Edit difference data

+++

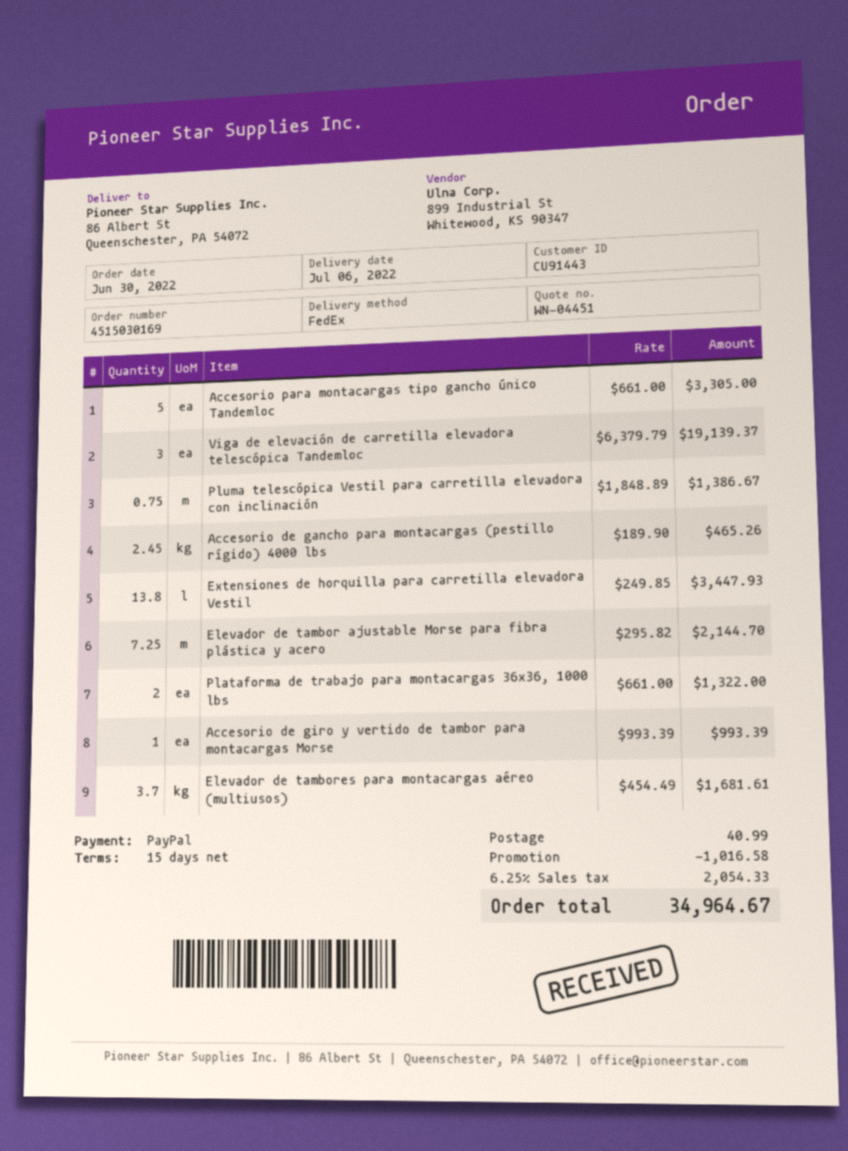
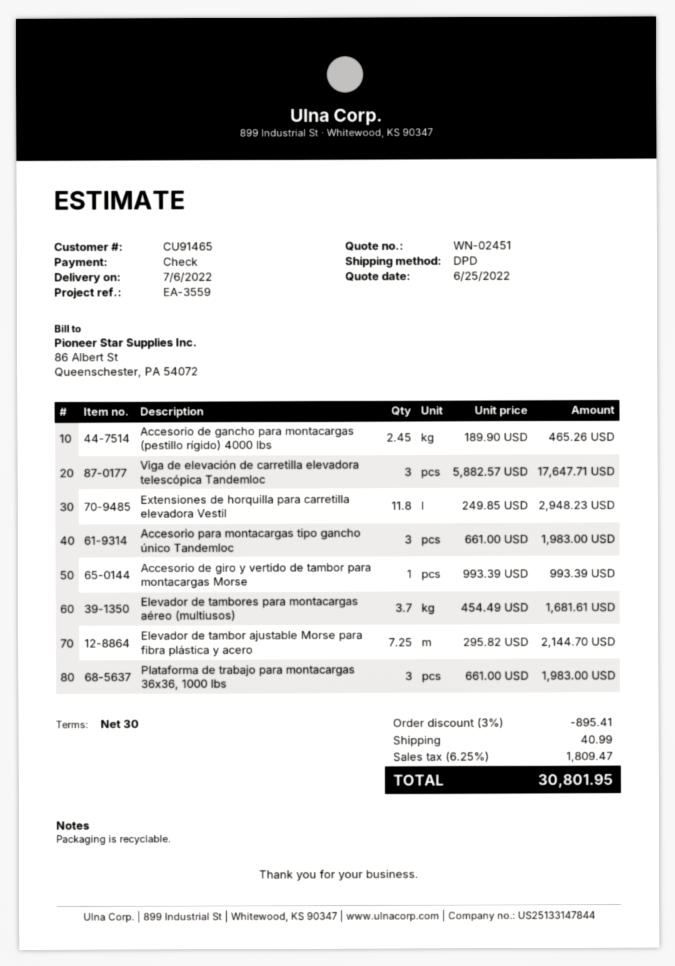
quote number: WN-04451 -> WN-02451
payment terms: 15 days -> 30 days
customer number: CU91443 -> CU91465
payment method: PayPal -> cheque
shipping method: FedEx -> DPD
Accesorio para montacargas tipo gancho único Tandemloc: 5 x 661.00 = 3305.00 -> 3 x 661.00 = 1983.00
Viga de elevación de carretilla elevadora telescópica Tandemloc: 3 x 6379.79 = 19139.37 -> 3 x 5882.57 = 17647.71
Pluma telescópica Vestil para carretilla elevadora con inclinación: 0.75 x 1848.89 = 1386.67 -> none
Extensiones de horquilla para carretilla elevadora Vestil: 13.8 x 249.85 = 3447.93 -> 11.8 x 249.85 = 2948.23
Plataforma de trabajo para montacargas 36x36, 1000 lbs: 2 x 661.00 = 1322.00 -> 3 x 661.00 = 1983.00
discount: 1016.58 -> 895.41
tax: 6.25% = 2054.33 -> 6.25% = 1809.47
total: 34964.67 -> 30801.95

+++

| Try it |
All lines from the one with "Accesorio para montacargas" to the end of the records must be set down exactly. Skip every line before it.

| Solution to the problem |
Accesorio para montacargas tipo gancho único Tandemloc: 5 x 661.00 = 3305.00 -> 3 x 661.00 = 1983.00
Viga de elevación de carretilla elevadora telescópica Tandemloc: 3 x 6379.79 = 19139.37 -> 3 x 5882.57 = 17647.71
Pluma telescópica Vestil para carretilla elevadora con inclinación: 0.75 x 1848.89 = 1386.67 -> none
Extensiones de horquilla para carretilla elevadora Vestil: 13.8 x 249.85 = 3447.93 -> 11.8 x 249.85 = 2948.23
Plataforma de trabajo para montacargas 36x36, 1000 lbs: 2 x 661.00 = 1322.00 -> 3 x 661.00 = 1983.00
discount: 1016.58 -> 895.41
tax: 6.25% = 2054.33 -> 6.25% = 1809.47
total: 34964.67 -> 30801.95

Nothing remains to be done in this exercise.